In the study of cluster algebras, an important question dating back to the introduction of the theory [S. Fomin andA. Zelevinsky, J. Am. Math. Soc. 15, No. 2, 497–529 (2002;Zbl 1021.16017)] concerns the description of various well-behaved bases. Good properties of a basis for a cluster algebra are that it should contain cluster monomials, and have nonnegative structure constants.
In this paper, the authors construct a set of linearly independent elements of a completion of an upper cluster algebra (of type \(\mathcal{A}\) or \(\mathcal{X}\)). This set consists of theta-functions, and is indexed by a subset \(\Theta\) of the tropical points of the mirror dual cluster variety. The authors christen the subspace spanned by these functions the middle cluster algebra – in many situations, such as in type \(\mathcal{X}\) or in type \(\mathcal{A}\) with principal coefficients, this space is contained in the upper cluster algebra and contains the ordinary one.
A conjecture ofV. V. Fock andA. B. Goncharov [Ann. Sci. Éc. Norm. Supér. (4) 42, No. 6, 865–930 (2009;Zbl 1180.53081)], false in general [M. Gross et al., Algebr. Geom. 2, No. 2, 137–175 (2015;Zbl 1322.14032)], is that the set of all tropical points of the mirror dual cluster variety should index a basis of the upper cluster algebra, and the details of the preceding paragraph are presented here as a corrected version of this conjecture. The authors also give sufficient conditions under which \(\Theta\) does consist of all tropical points, and the middle cluster algebra coincides with the upper one, so that the conjecture is true in its original form. These conditions are technical but implied by cluster-theoretically familiar ones, including acyclicity of the initial quiver, or the existence of a maximal green sequence.
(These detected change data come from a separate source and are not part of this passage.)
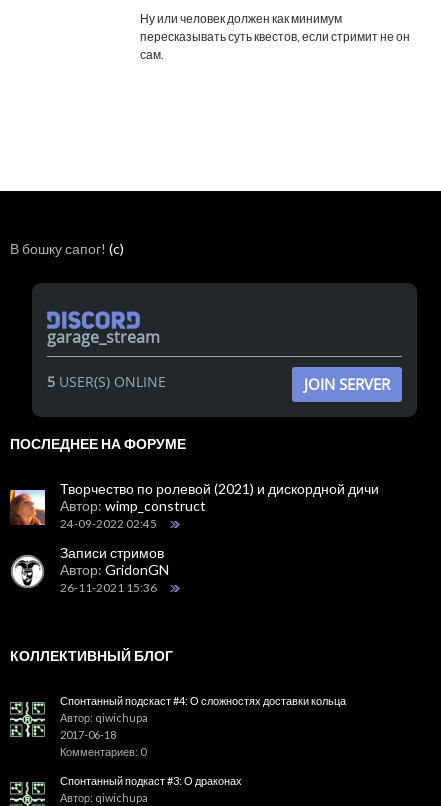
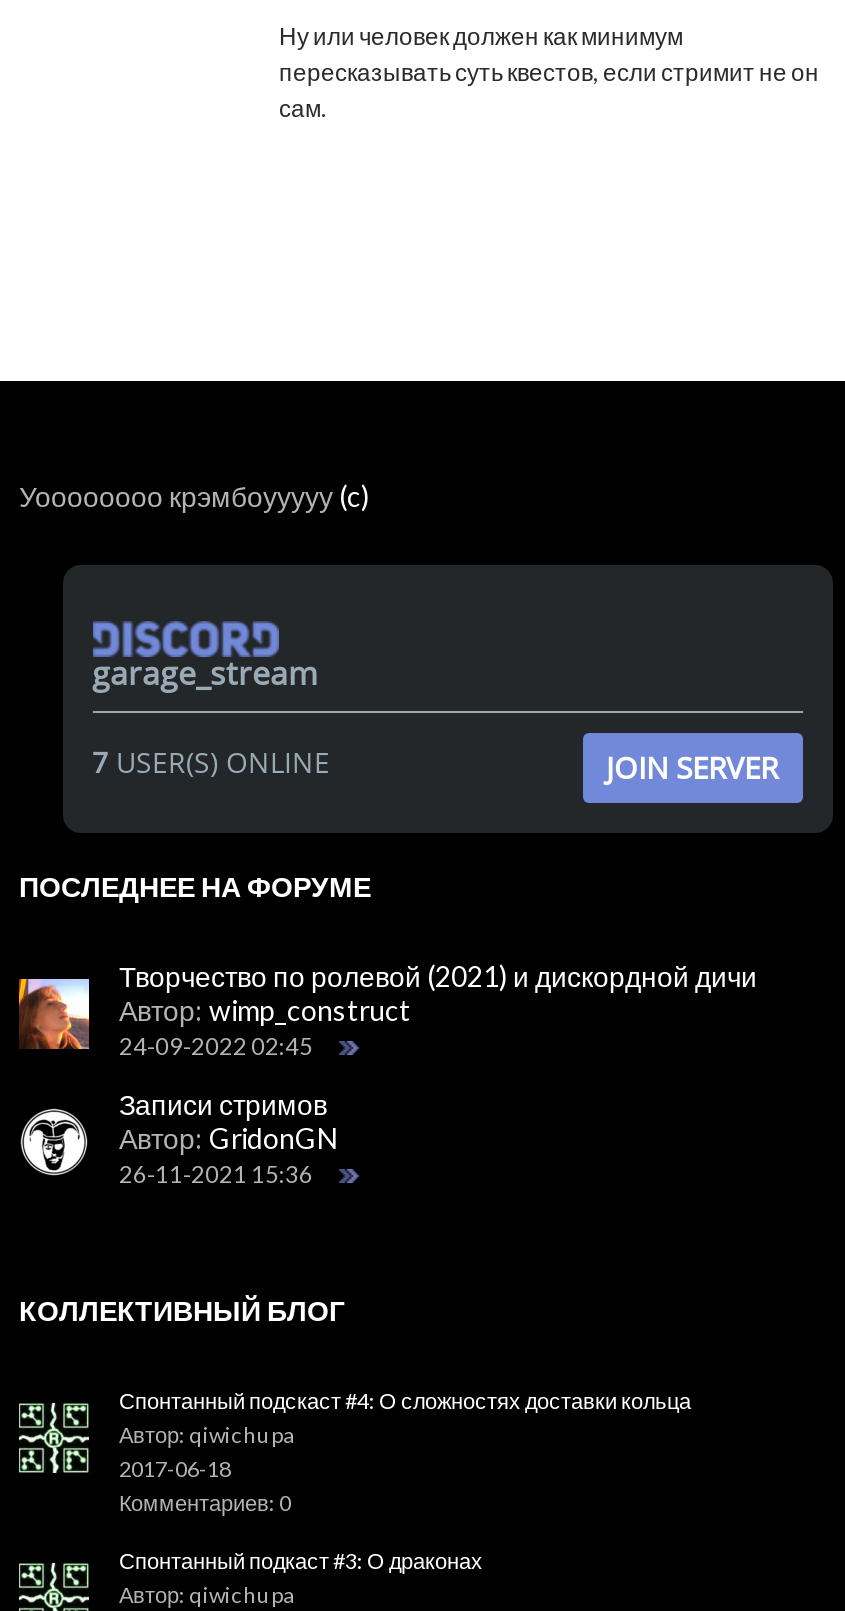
- В бошку сапог! (c)
+ Уоооооооо крэмбоууууу (c)

- 5 USER(S) ONLINE
+ 7 USER(S) ONLINE
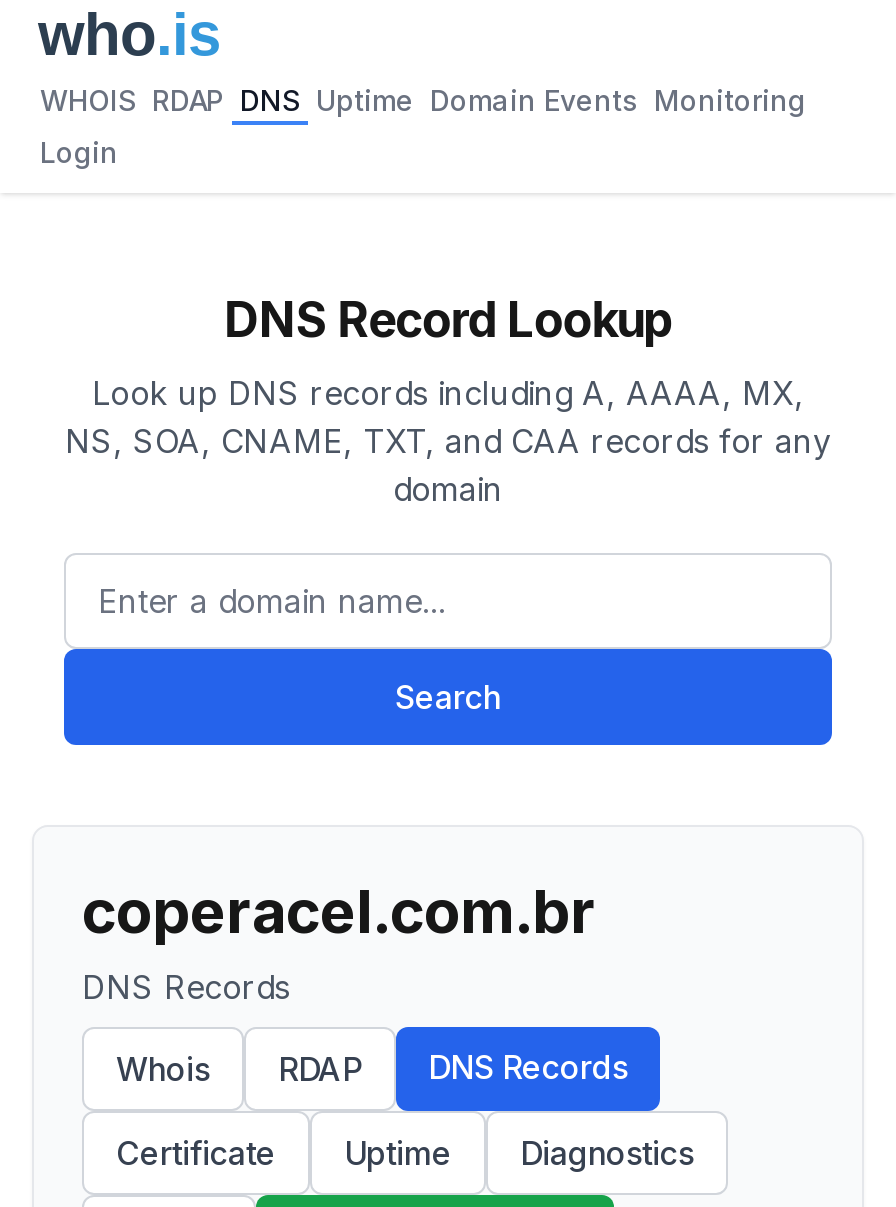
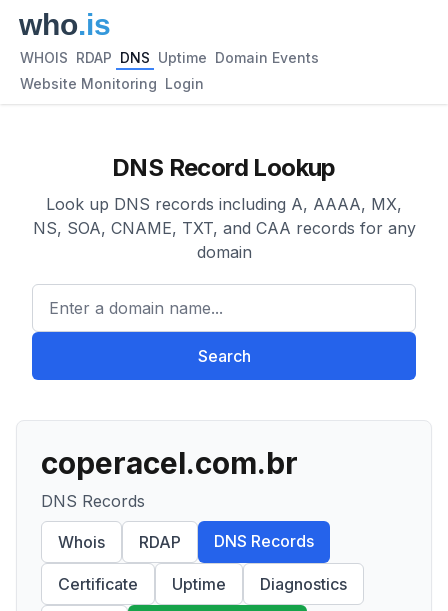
- WHOIS RDAP DNS Uptime Domain Events Monitoring
+ WHOIS RDAP DNS Uptime Domain Events

- Login
+ Website Monitoring Login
The techniques used are geometric, strongly motivated by log-Calabi-Yau geometry. These include scattering diagrams and broken lines, concepts introduced in earlier work involving the authors [M. Kontsevich andY. Soibelman, Prog. Math. 244, 321–385 (2006;Zbl 1114.14027);M. Gross andB. Siebert, Ann. Math. (2) 174, No. 3, 1301–1428 (2011;Zbl 1266.53074);M. Gross, Adv. Math. 224, No. 1, 169–245 (2010;Zbl 1190.14038)]. Indeed, the structure constants for the theta functions are computed by counting broken lines, the obstruction to the Fock-Goncharov conjecture in general being that these counts can be infinite (either in the calculation of an individual structure constant, or in the sense that infinitely many structure constants involved in computing a product may be non-zero). These geometric techniques turn out to give an extremely powerful perspective on cluster algebras, and the authors show how they can be used to prove deep results such as positivity of the Laurent phenomenon [K. Lee andR. Schiffler, Ann. Math. (2) 182, No. 1, 73–125 (2015;Zbl 1350.13024)]. A precursor to this may be found in work of the first three authors, who gave a proof of the Laurent phenomenon using geometric methods [M. Gross et al., Algebr. Geom. 2, No. 2, 137–175 (2015;Zbl 1322.14032)].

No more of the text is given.